Zawsze tam, gdzie są konsekrowani, jest radość!”
papież Franciszek
FRAGMENTY LISTU KONGREGACJI DS. INSTYTUTÓW ŻYCIA KONSEKROWANEGO
I STOWARZYSZEŃ ŻYCIA APOSTOLSKIEGO Z OKAZJI ROKU ŻYCIA KONSEKROWANEGO
na podstawie nauczania papieża Franciszka
(słowa papieża w cytatach)
DO OSÓB KONSEKROWANYCH
Powołując was
„Powołując was, Bóg mówi: Jesteś ważny dla mnie, kocham cię, liczę na ciebie. Jezus mówi to każdemu z nas! Z tego rodzi się radość! Radość chwili, w której Jezus spojrzał na mnie. Zrozumienie i odczucie tego jest sekretem naszej radości. Czuć się kochanym przez Boga, czuć, że dla Niego nie jesteśmy numerami, ale osobami; mieć poczucie, że to On nas wzywa”.

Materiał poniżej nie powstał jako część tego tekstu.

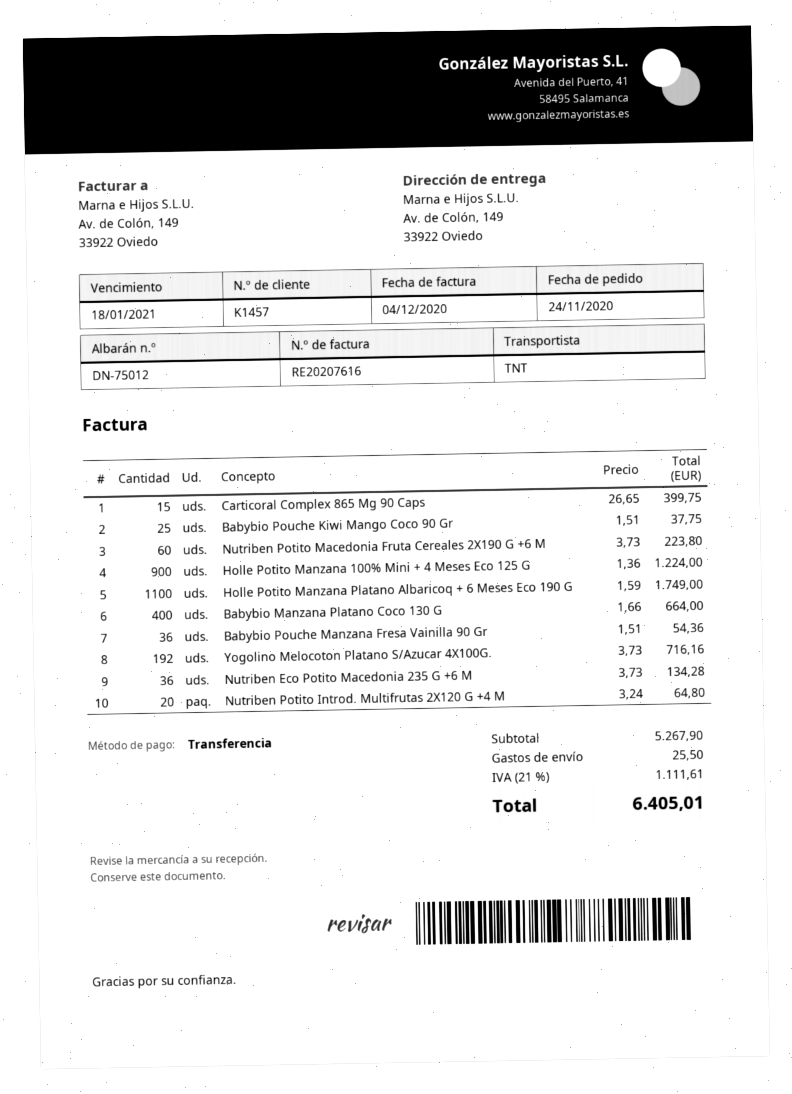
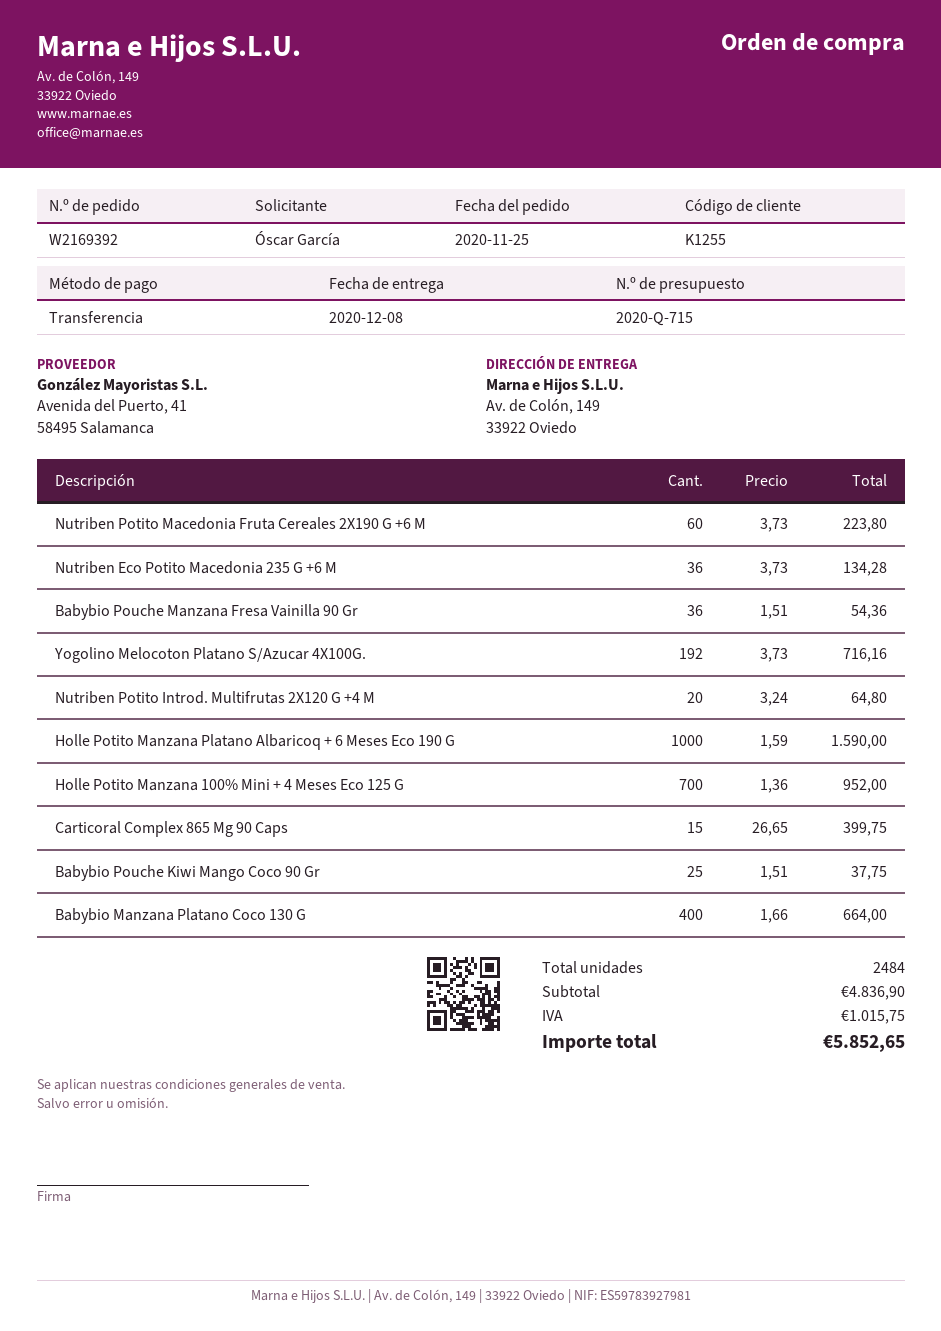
order date: 2020-11-24 -> 2020-11-25
customer number: K1457 -> K1255
Holle Potito Manzana 100% Mini + 4 Meses Eco 125 G: 900 x 1.36 = 1224.00 -> 700 x 1.36 = 952.00
Holle Potito Manzana Platano Albaricoq + 6 Meses Eco 190 G: 1100 x 1.59 = 1749.00 -> 1000 x 1.59 = 1590.00
subtotal: 5267.90 -> 4836.90
shipping: 25.50 -> none
tax: 1111.61 -> 1015.75
total: 6405.01 -> 5852.65

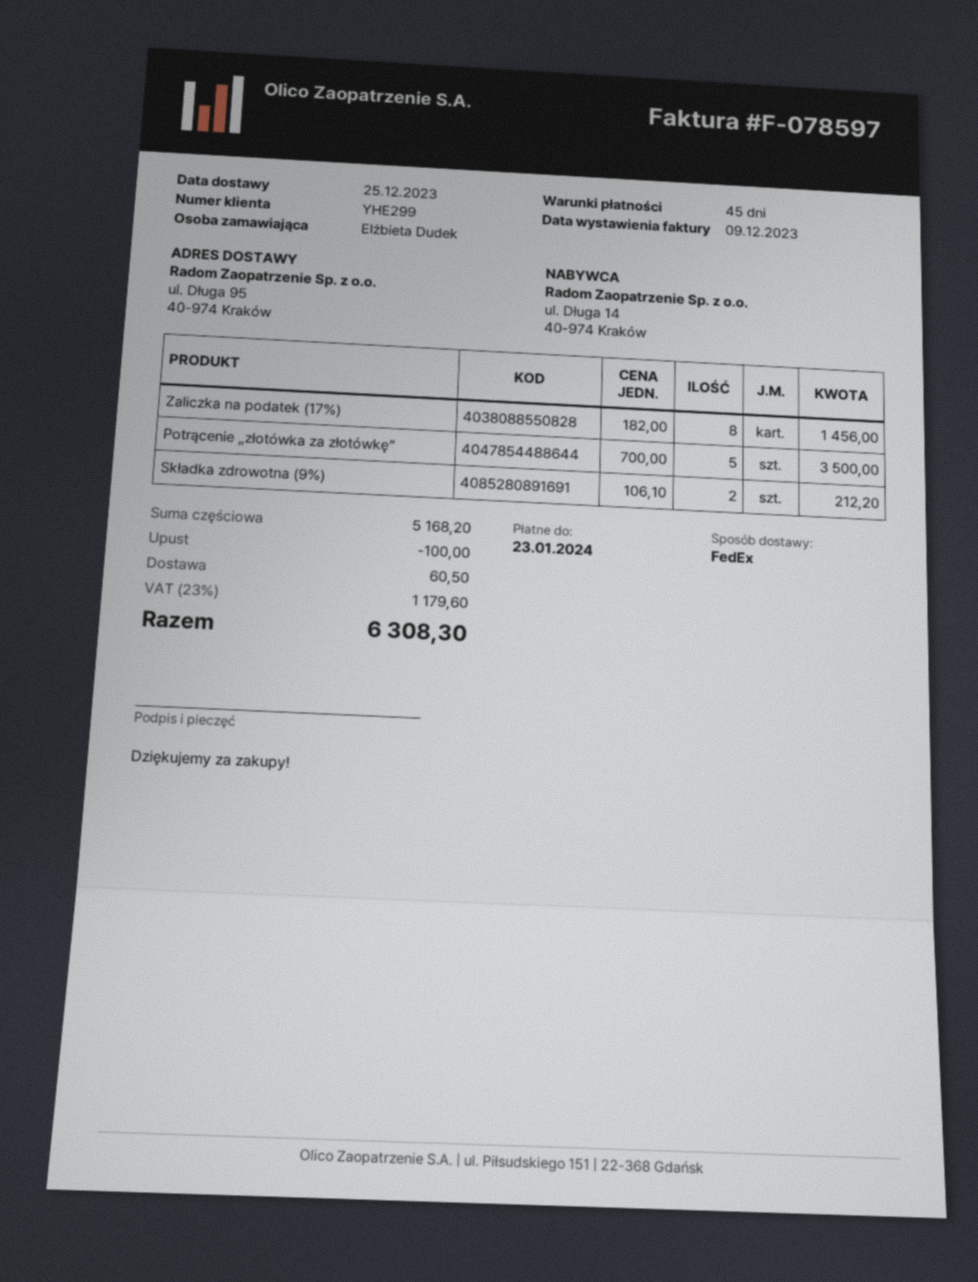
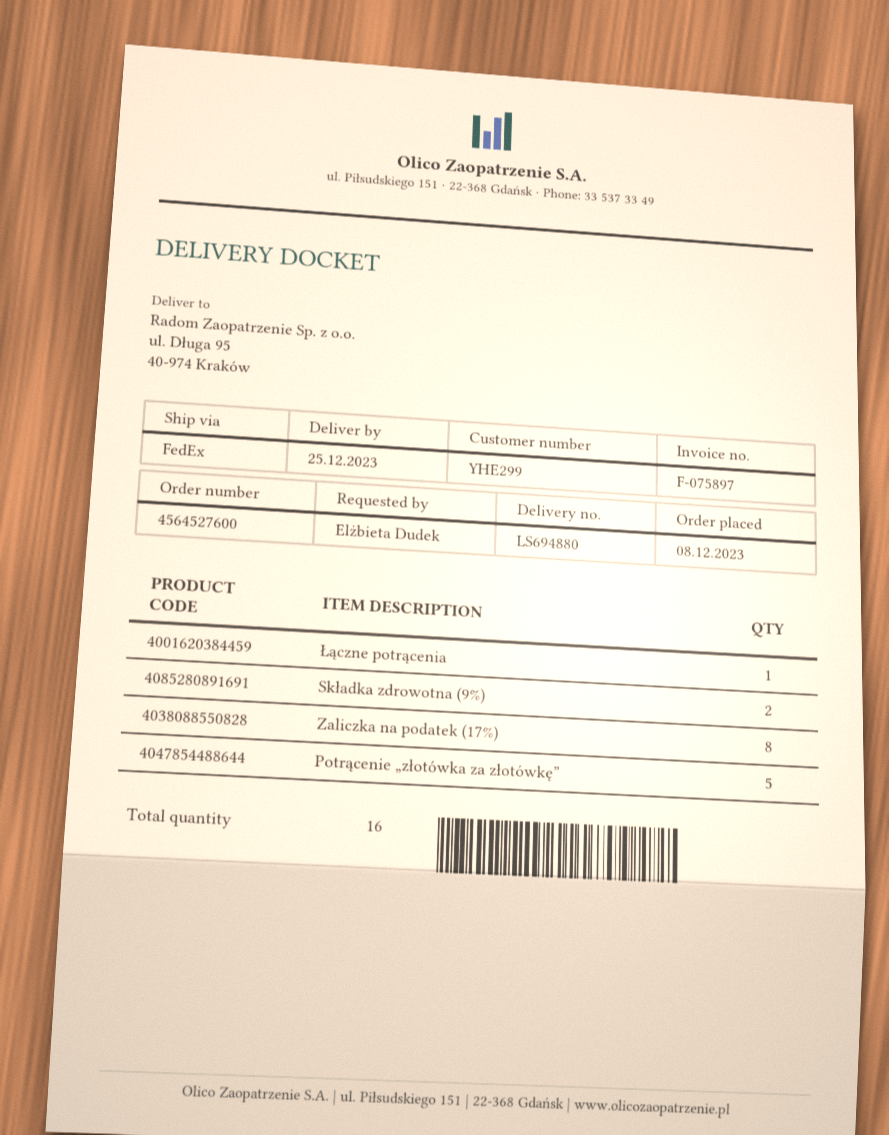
invoice number: F-078597 -> F-075897
Łączne potrącenia: none -> 1

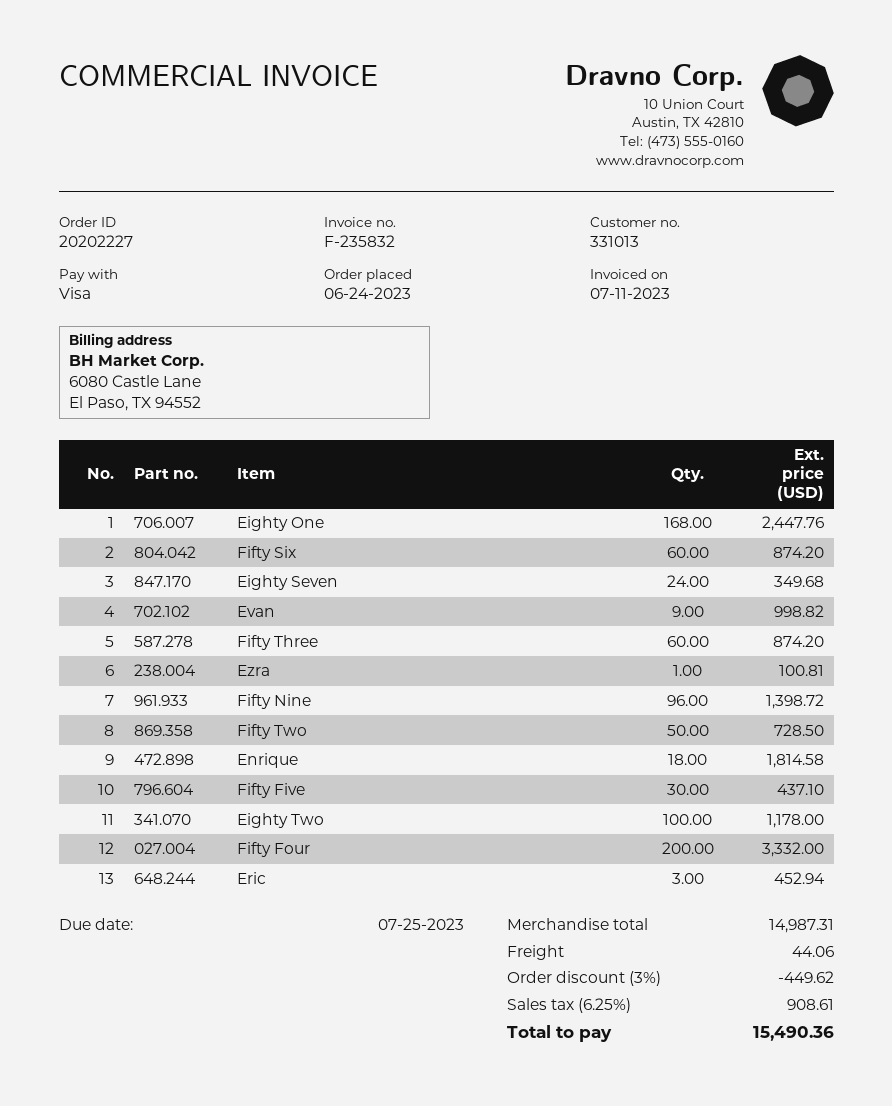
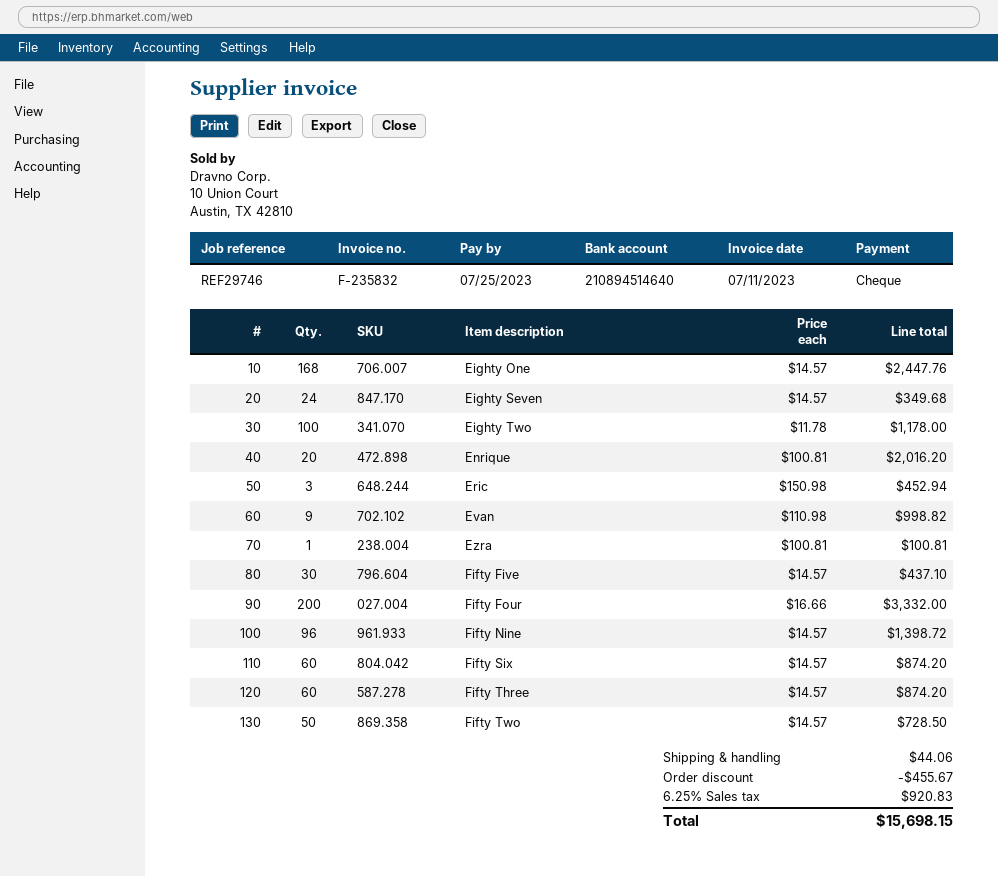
payment method: Visa -> cheque
Enrique: 18 for 1814.58 -> 20 for 2016.20
discount: 449.62 -> 455.67
tax: 6.25% = 908.61 -> 6.25% = 920.83
total: 15490.36 -> 15698.15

Papież Franciszek kieruje nasz wzrok ku duchowym fundamentom naszego człowieczeństwa, aby dostrzec to, co zostało nam dane bezinteresownie dzięki suwerenności Bożej i wolnej odpowiedzi ludzkiej: Wtedy Jezus, spojrzawszy na niego, umiłował go i powiedział: „Jednego ci jeszcze brak: sprzedaj wszystko, co masz, i rozdaj ubogim, a będziesz miał skarb w niebie; potem przyjdź i chodź za Mną” (Łk 18,22).
Papież uczy: „Jezus, w czasie Ostatniej Wieczerzy zwraca się do Apostołów z tymi słowami: Nie wyście mnie wybrali, ale Ja was wybrałem (J 15,16), przypominającymi wszystkim, nie tylko kapłanom, że powołanie jest zawsze inicjatywą Boga. To Chrystus powołał was, abyście poszli za Nim w życiu konsekrowanym, a to oznacza, że trzeba nieustannie dokonywać <wyjścia> (esodo) od nas samych, aby koncentrować swoją egzystencję wokół Chrystusa i Jego Ewangelii, wokół woli Bożej, rezygnując z własnych projektów, aby móc powiedzieć ze św. Pawłem: Teraz już nie ja żyję, lecz żyje we mnie Chrystus(Ga 2,20)”.
Papież zaprasza nas do pielgrzymki wstecz, drogą mądrości, aby znaleźć się na ścieżkach Palestyny czy blisko łodzi biednego rybaka z Galilei; zaprasza do kontemplowania początków drogi lub lepiej – wydarzenia, u którego początku był Chrystus, a które sprawiło, że sieci pozostały na brzegu, stół celnika na poboczu drogi, ambicje zeloty pośród intencji przeszłości. Wszystkie środki, które nie nadają się do tego, by być z Nim.
Papież zaprasza nas, abyśmy podejmując wewnętrzną pielgrzymkę, zatrzymali się na długo, przede wszystkim w horyzoncie pierwszej godziny, w której przestrzenie są pełne ciepła przyjaznych relacji, inteligencja jest skłonna do otwarcia się na tajemnicę, a decyzja podjęta, że dobrze jest pójść za Mistrzem, bo tylko On ma słowa życia wiecznego (por. J 6,68). Zaprasza nas, abyśmy z całej egzystencji uczynili pielgrzymowanie ku przemianie w miłości.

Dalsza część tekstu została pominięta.